To conclude, the floor was taken by the workers’ and platforms’ representatives. Brahim Ben Ali denounced the distortions and the abuses that the “flexibility” model of platform work entails: no protection or compensation for workers’ families in case of serious accidents or death; automatic account disconnections in cases of worker organising; lack of transparency on algorithmic management and breaches of personal data privacy. What was really missing in the Directive, Ben Ali said, was the “voice of the workers”.
On the side of Uber, Zuzana Púčiková used all the well-rehearsed arguments platforms have in their playbook in order to preserve the status quo and not provide any real improvements for workers. Among the ones she mentioned: a vision for “less cars and better jobs”, “transparent, constructive, and legitimate engagement with policymakers”; commitment to inclusion; dodgy agreements closed with trade unions (that do not cover issues of salary or employment status, such as the one concluded last week in Belgium with FGTB-UBT). In light of the Uber Files revelations, these statements are all the more inadequate and easy to debunk. What civil society should be concerned with is that, despite an ever weaker narrative, platforms still retain disproportionate access and influence over public policy and are currently fighting tooth and nail behind closed doors.

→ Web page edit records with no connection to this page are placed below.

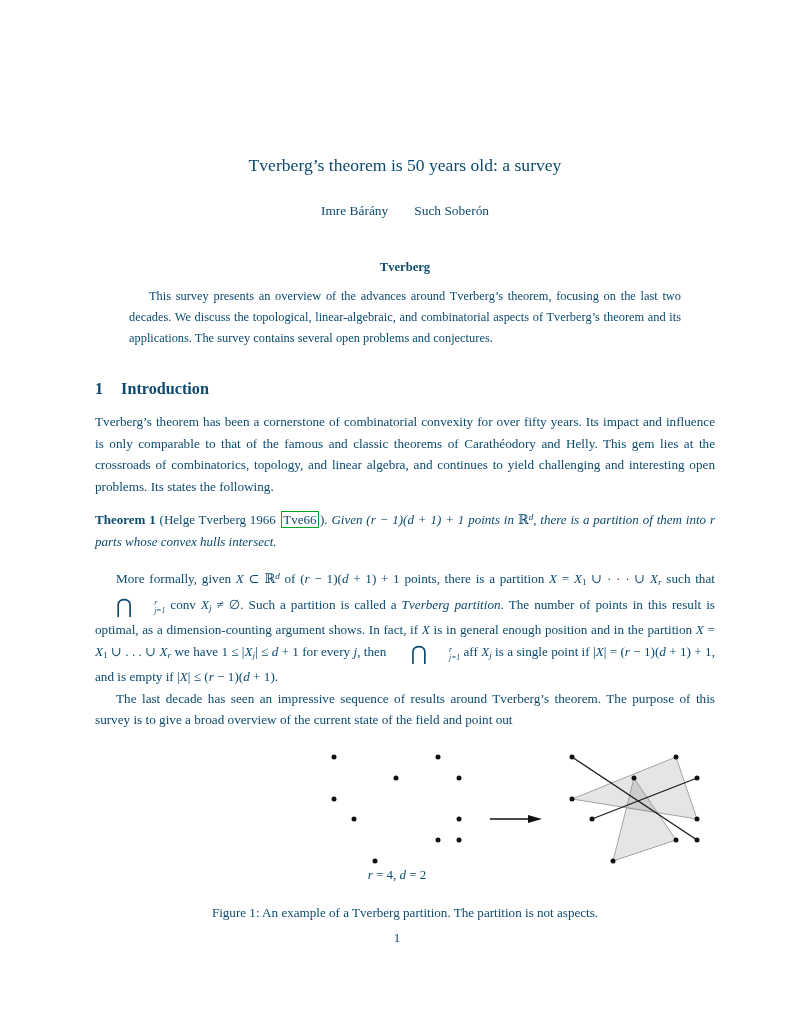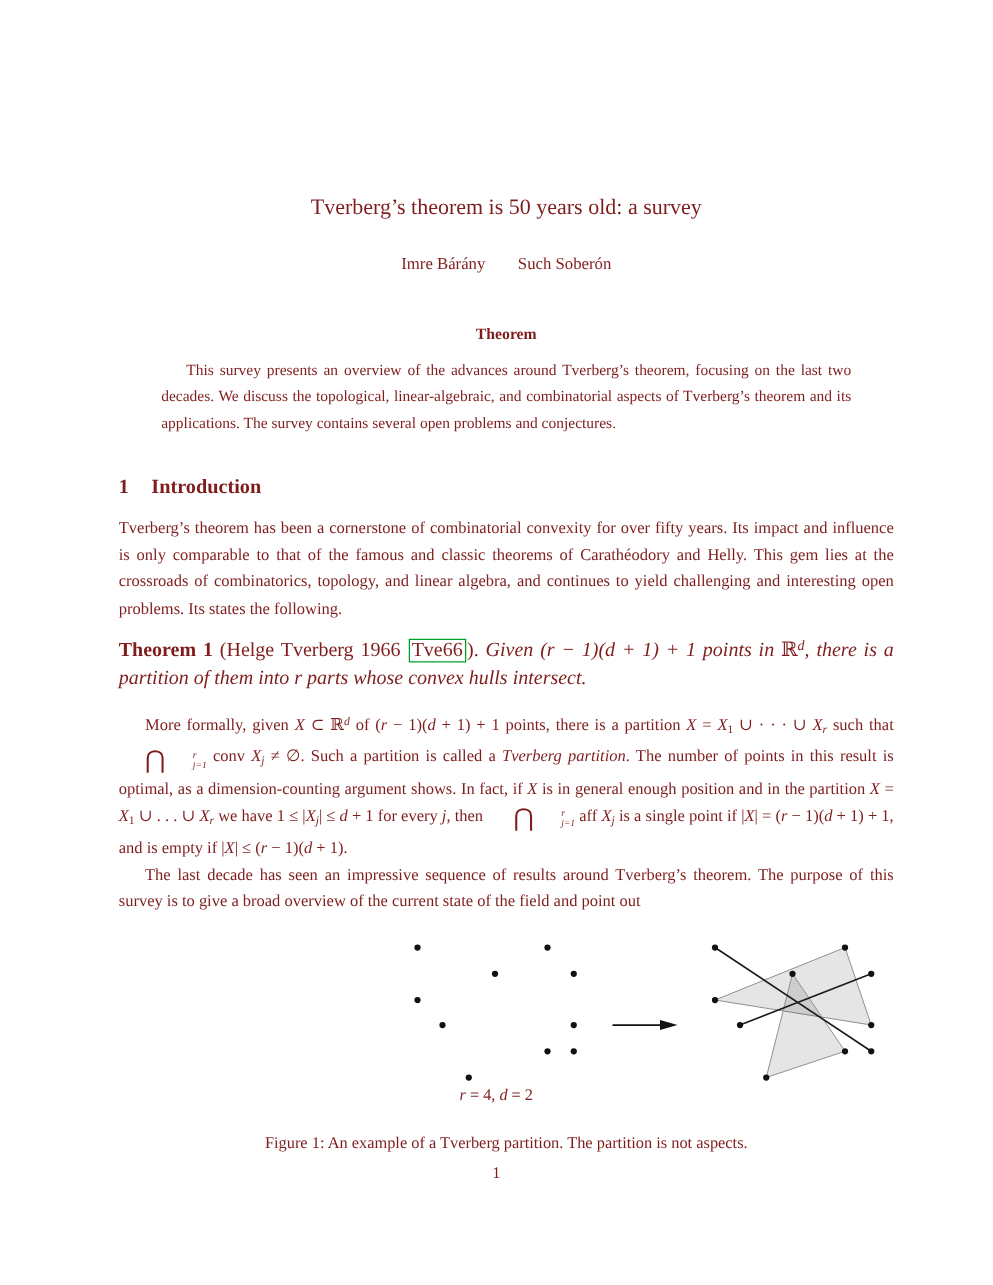"Tverberg’s theorem is 50 years" .page { color: #7f1d1d -> #0c4a6e }
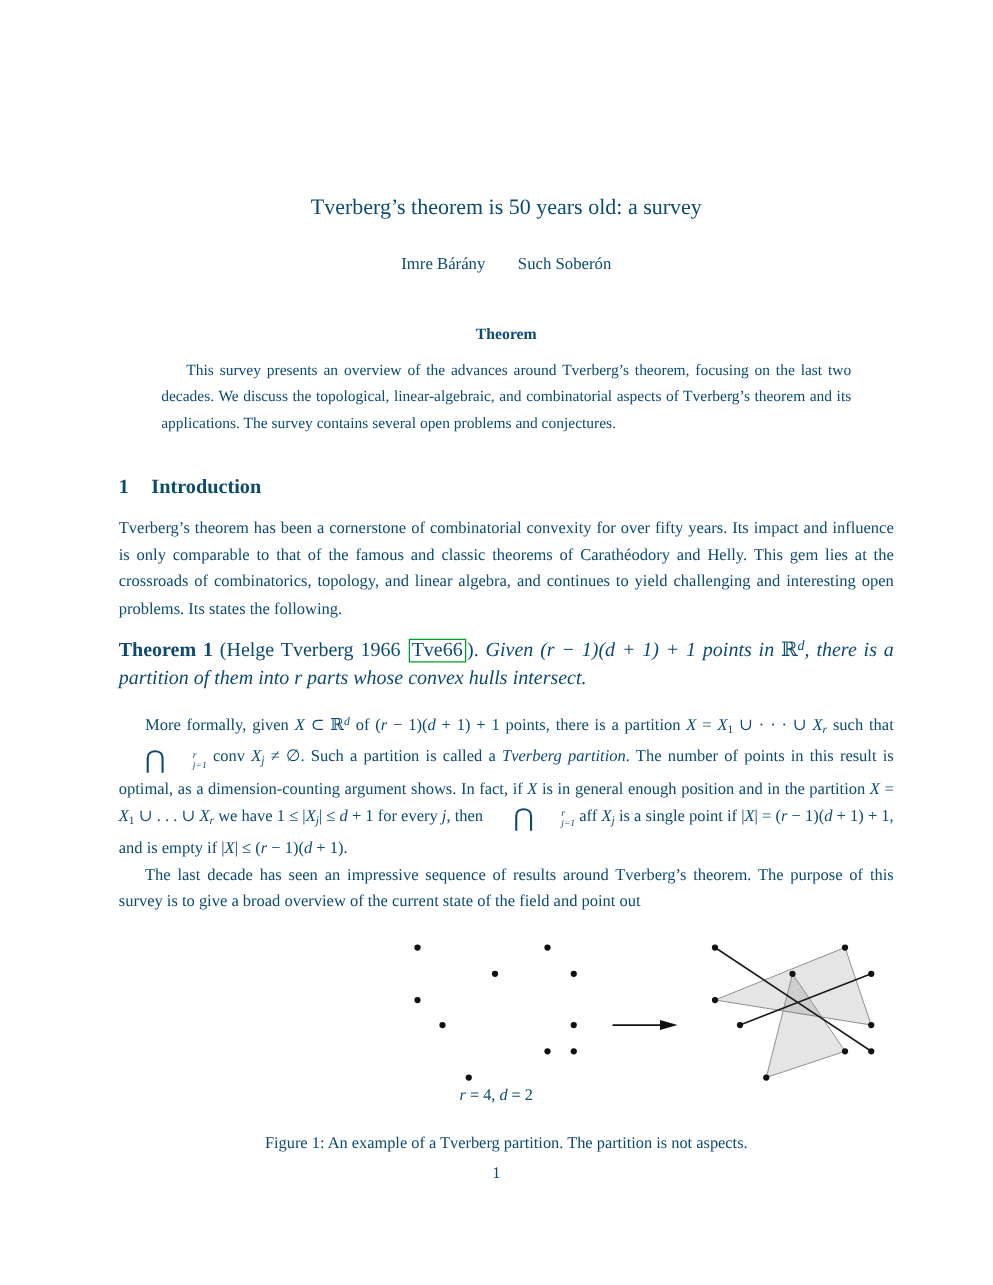"Theorem" div.abs-head { text: Theorem -> Tverberg }
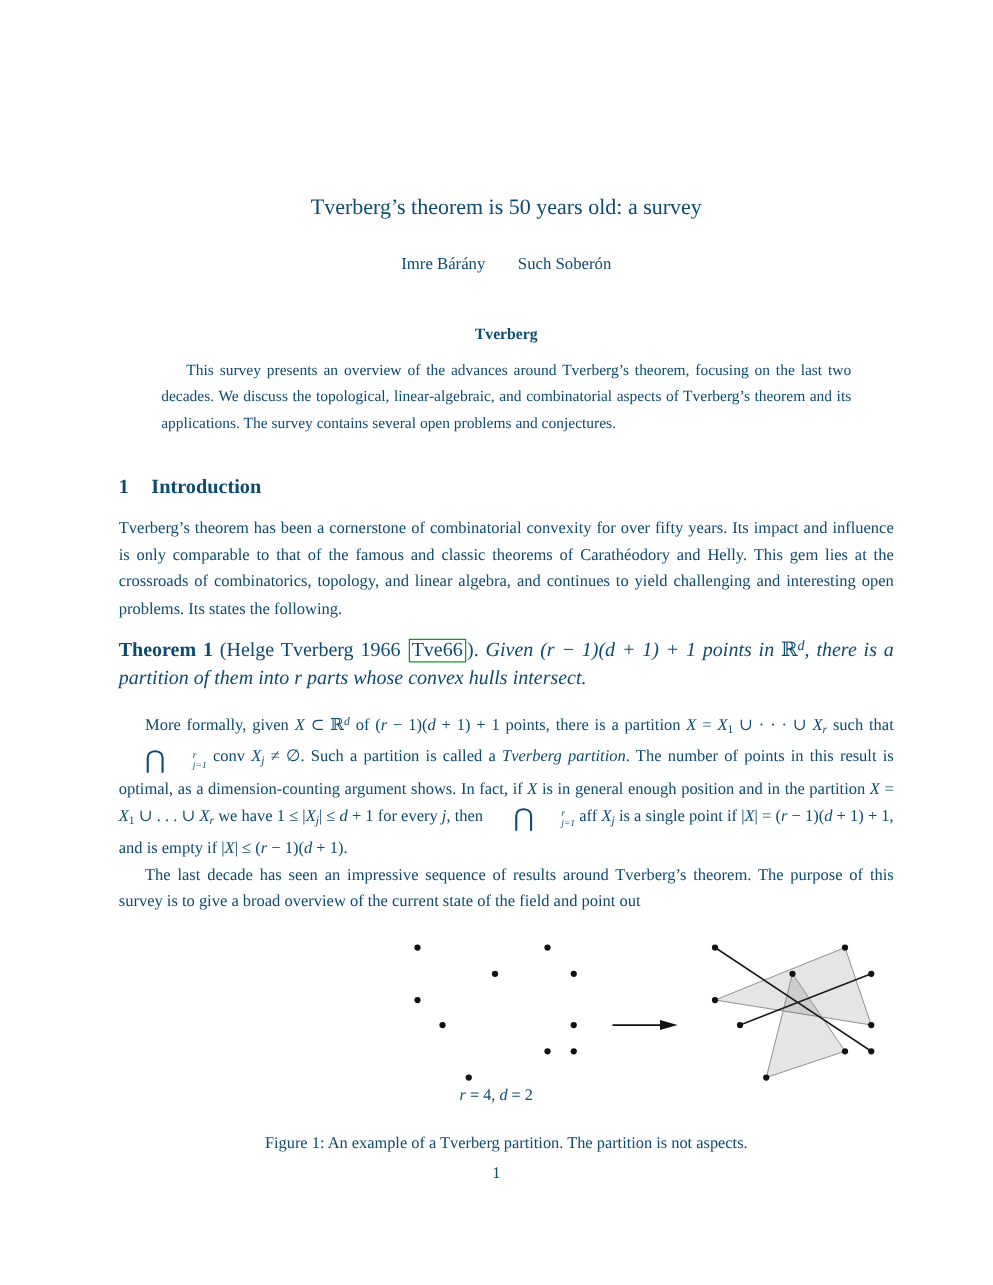"Theorem 1 (Helge Tverberg 1966" .thm { font-size: 16px -> 13px }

This hearing was repeatedly defined as a “historic moment” for EU policy-making and it is certainly beneficial to the public discourse to expose Uber’s practices and strategies, as MacGann’s testimony did do. But it will not mean much if the the Directive on Platform Work does not deliver for the current and future working conditions of millions of people in Europe.
The next months of the negotiations, with a vote in the EMPL Committee of the Parliament planned for the 30 November, will be crucial to see whether this hearing really represented a turning point for EU policy on the subject, or whether platforms will again find their way to bend public policy to their interests.